Bedlam” #1 is written by Nick Spencer and illustrated by Riley Rossmo and comes double sized in a massive 55 page format which really helped to get into the story, although the focus was mainly on the villain Madder Red/Fillmore Press through Nick Spencers writing and Riley Rossmo’s art work a city is crafted beautifully and really expressed that we’re now dealing with entity all of its own. This city is a step up from Gotham City.
The story opens up in a theater which has a massive body count and the police surrounding and is ten years in the past while Madder Red sits there and toys with a child awaiting the hero (who is later referred to as The First), they both dual it out and The First wins, the first chapter finishes. The story then catches up with the present and we’re introduced to Fillmore Press the man behind the mask of Madder Red. The story is then told through a series of flashbacks. The flashback scene which takes place after Madder Red has been apprehended; which is set in an interview room not only shows Nick Spencers writing skills. Madder Red can really talk, the conversation which takes place in the interrogation room reminded me of the style of villain we’ve seen already with their planning and cunning but not having any real rhyme or reason. I saw hints of the Joker and Jigsaw in Madder Red. Madder Red was the king of crime and terrorised Bedlam ten years ago and now in the present Fillmore Press is back on his meds and dealing with the repercussions of the past in a dazed mess.

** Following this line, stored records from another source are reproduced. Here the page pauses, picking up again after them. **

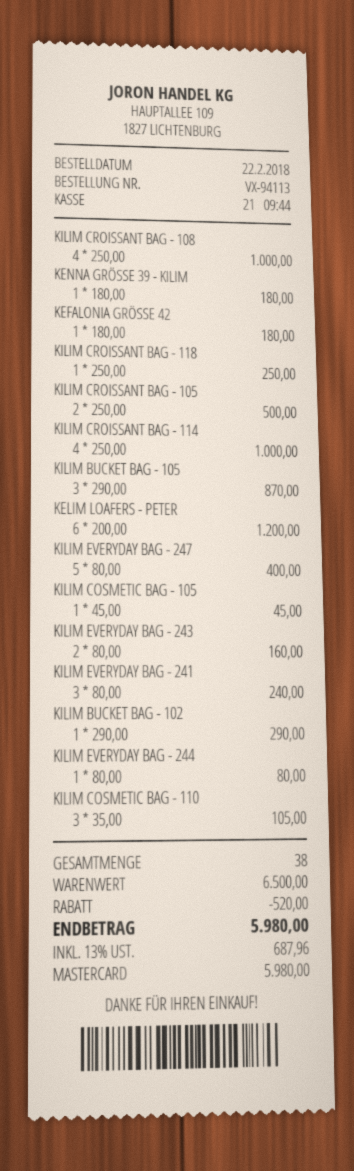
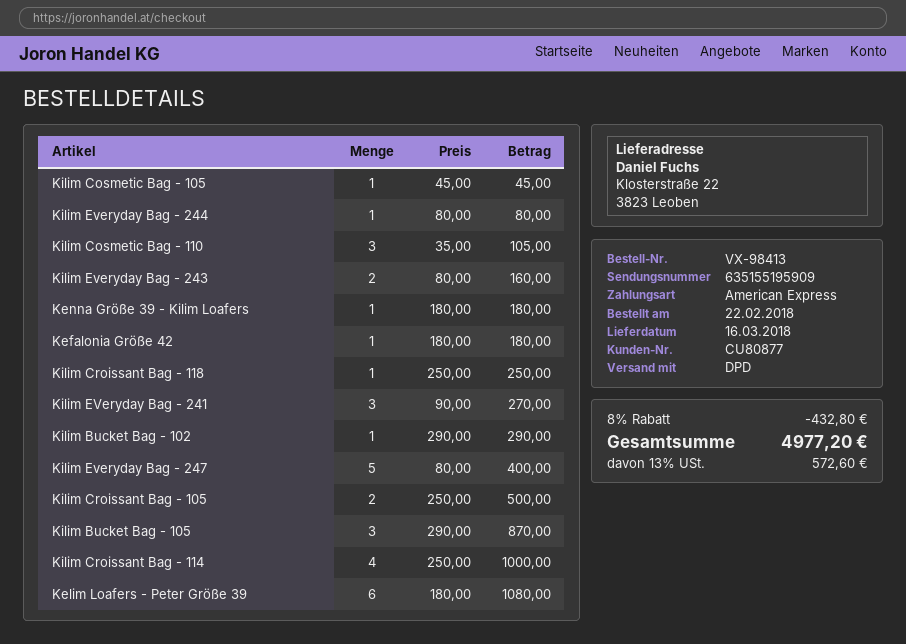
order number: VX-94113 -> VX-98413
payment method: Mastercard -> American Express
KILIM CROISSANT BAG - 108: 4 x 250.00 = 1000.00 -> none
KELIM LOAFERS - PETER: 6 x 200.00 = 1200.00 -> 6 x 180.00 = 1080.00
KILIM EVERYDAY BAG - 241: 3 x 80.00 = 240.00 -> 3 x 90.00 = 270.00
discount: 520.00 -> 432.80
tax: 13% = 687.96 -> 13% = 572.60
total: 5980.00 -> 4977.20

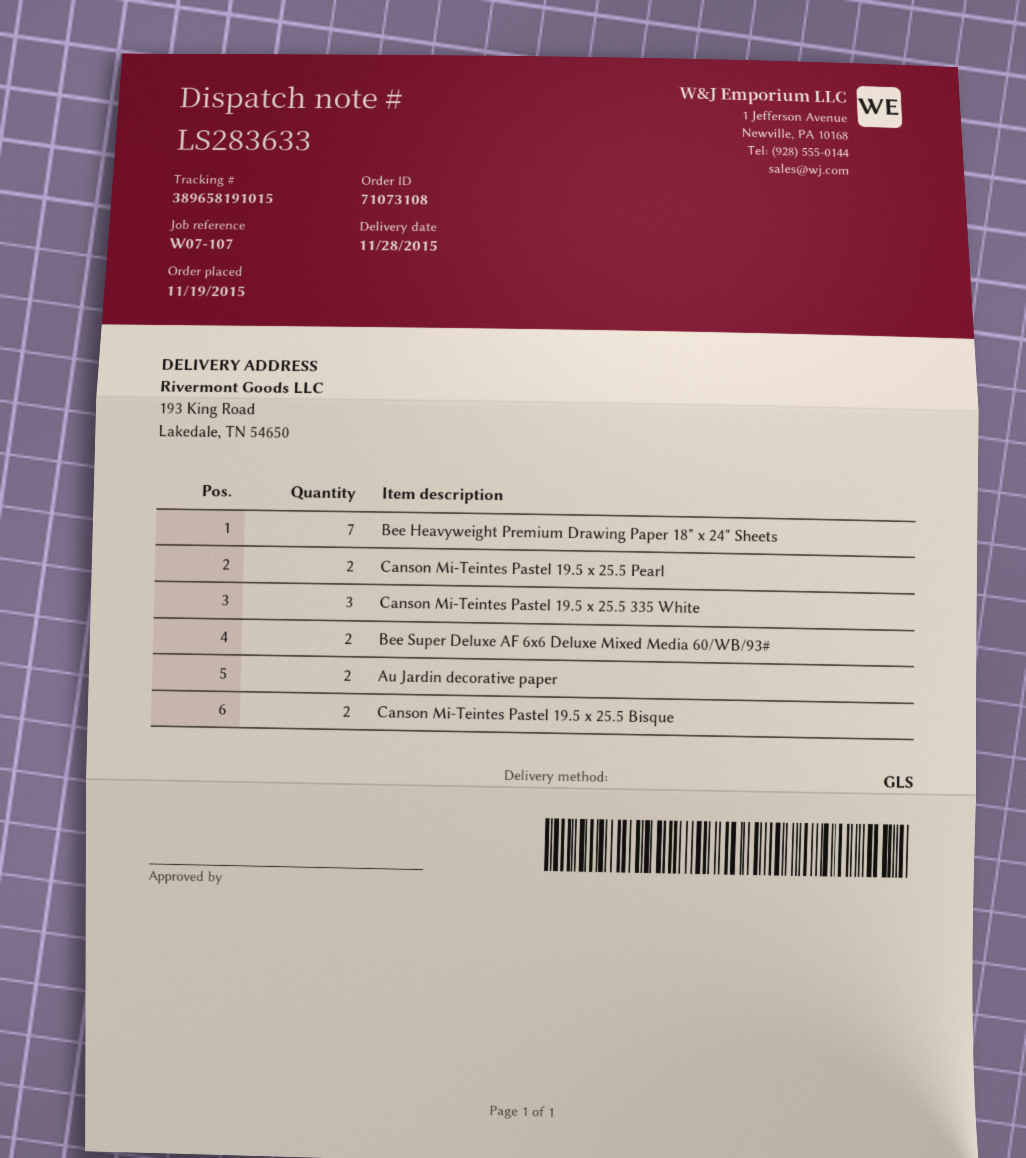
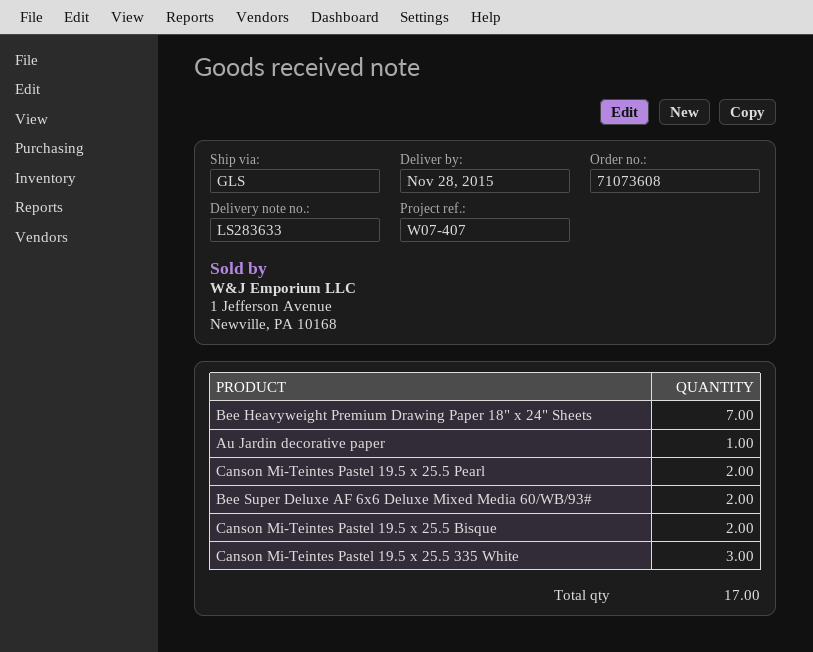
order number: 71073108 -> 71073608
reference: W07-107 -> W07-407
Au Jardin decorative paper: 2 -> 1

The comic is brilliantly illustrated by Riley Rossmo and the colours used by Jean-Paul Osuka are done to great effect, the colours and tones used help to create the story and world of Bedham which has been wonderfully written by Nick Spencer. The character design of Madder Red is terrifying and I’d read that it took 30 attempts to get the look right, which really shows. The art and story all come together nicely and even though the slow-moving press conference scenes drag slightly they help to progress the story, my only real complaint was the use of a superhero – I was a little disappointed that he jumped through the window and “saved the day” but as this was his only appearance I moved past this, as I felt that the story didn’t need a hero.
I will be carrying on with this dark and twisted psychological thriller, in short – just buy this is its crazy fun (and not for kids) and I really want to see where Madder Red takes us.